La Commissione europea ha presentato un controverso piano di riforme per la fiscalità delle imprese nel mercato unico, che prevede fra l’altro il ritiro dell’attuale proposta, bloccata da anni in Consiglio Ue, per una base imponibile comune consolidata per l’imposta sulle società negli Stati membri (Cccctb), e il suo rilancio all’inizio del 2016, con un nuovo testo che parta con un sostegno maggiore da parte degli Stati membri. La nuova proposta, ha annunciato il commissario Ue agli Affari economici e fiscali, Pierre Moscovici, sarà più ambiziosa di quella attuale perché imporrà una base imponibile comune “obbligatoria almeno per le multinazionali”; non si spingerà, comunque, fino a prevedere un’armonizzazione né un’aliquota minima per tutto il mercato unico. E procederà in due tappe: innanzitutto, si concentrerà sulla creazione della base imponibile comune, e solo in un secondo momento passerà al suo consolidamento. Obiettivo della Commissione è anche quello di “rafforzare il legame fra imposizione e attività economica, azssicurando una tassazione efficacemente dei gruppi multuinazionali nei paesi sono generati gli utili, e non dove sono presenti solo con una “buca delle lettere”.

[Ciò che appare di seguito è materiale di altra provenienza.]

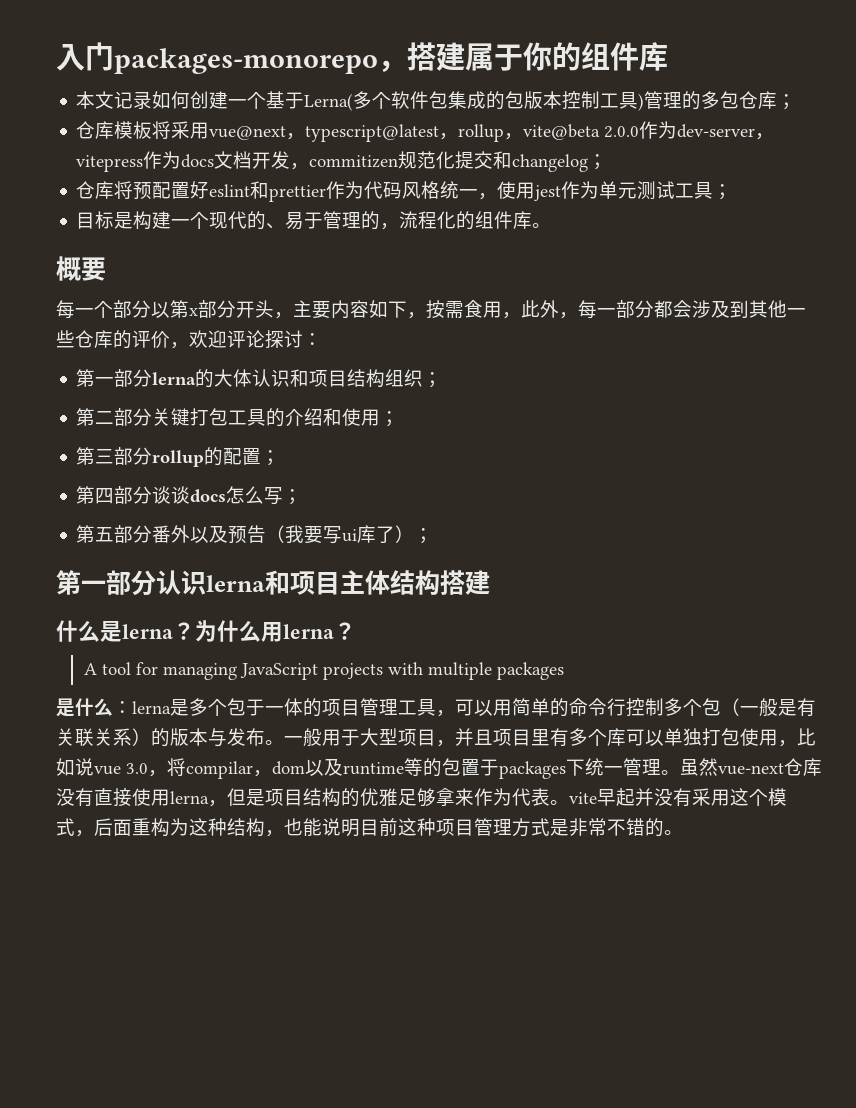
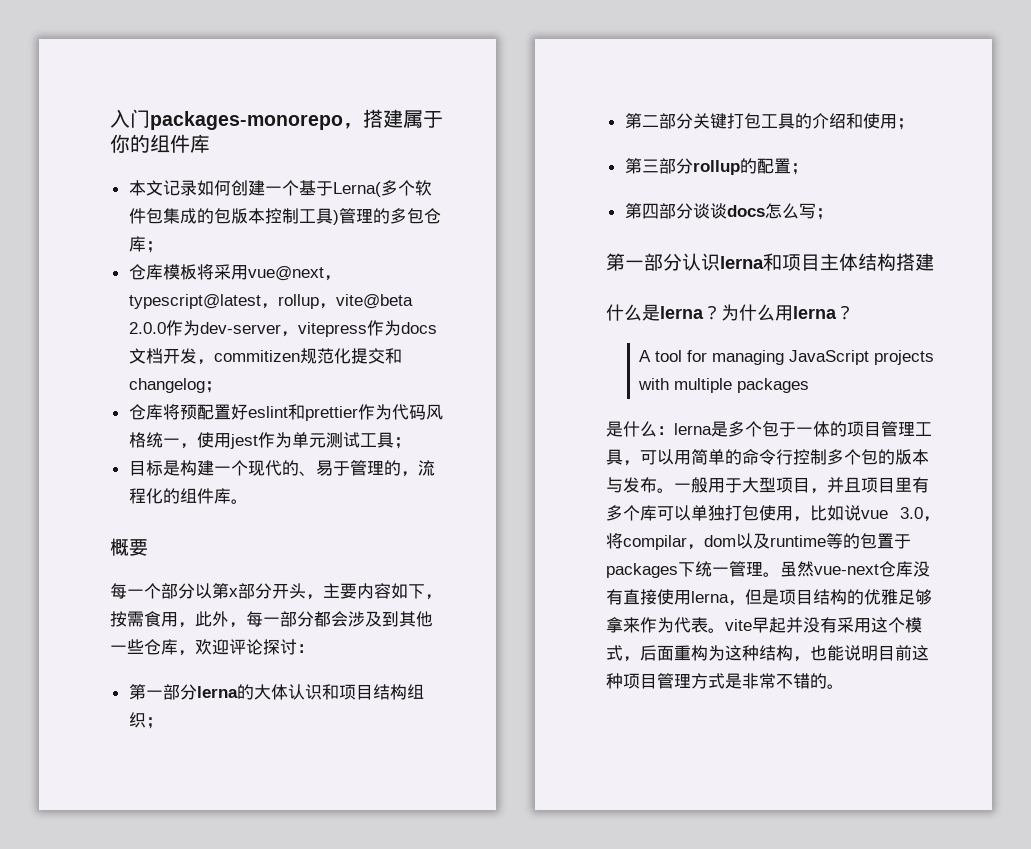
[113,330,170,349] 的评价 -> (178, 647) none
[76,525,434,544] // 第五部分番外以及预告（我要写ui库了）； -> (833, 214) none
[721,698,816,717] [56,728,151,746] （一般是有关联关系） -> (878, 457) none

Nel frattempo, la Commissione ha deciso anche di lanciare una consultazione pubblica sulle nuove misure per la trasparenza delle imposte societarie che potrebbero essere proposte, in particolare per quanto riguarda la pubblicazione di certe informazioni fiscali delle imprese, a cui farà seguito uno “studio d’impatto”, prima che sia varata la nuova normativa. Si tratta, in realtà, di una brusca frenata rispetto alle solenni promesse e gli impegni che la Commissione aveva preso subito dopo lo scandalo “Luxleaks” in Lussemburgo, che aveva fatto tremare la sedia del presidente Jean-Claude Juncker a pochi giorni dal suo insediamento. E’ chiaro che l’Esecutivo comunitario ha voluto innanzitutto tranqullizzare le grandi imprese, che utilizzano ampiamente le armi dell'”ottimizzazione fiscale” per eludere le imposte.
Moscovici si è detto “personalmente favorevole ad andare fin dove è possibile nel rendere pubblici i ‘tax ruling’ (gli accordi fiscali anticipati fra le multinazionali e le amministrazioni fiscali delgi Stati, al centro dello scandalo ‘Luxleaks’, ndr) e nel ‘country by country reporting'”. Ma ha giustificato questo ritardo nel varo di una normativa che, tra l’altro, può essere approvata a maggioranza qualificata in Consiglio Ue (invece che sottoposta alla paralizzante unanimità come per le tutte le misure strettamente fiscali) affermando che “si tratta di una materia complessa, e le decisioni che prendiamo devono essere ben fondate, perché la Commissione – ha sottolineato – sostiene il business, gli investilmenti e la creazione di posti di lavoro”.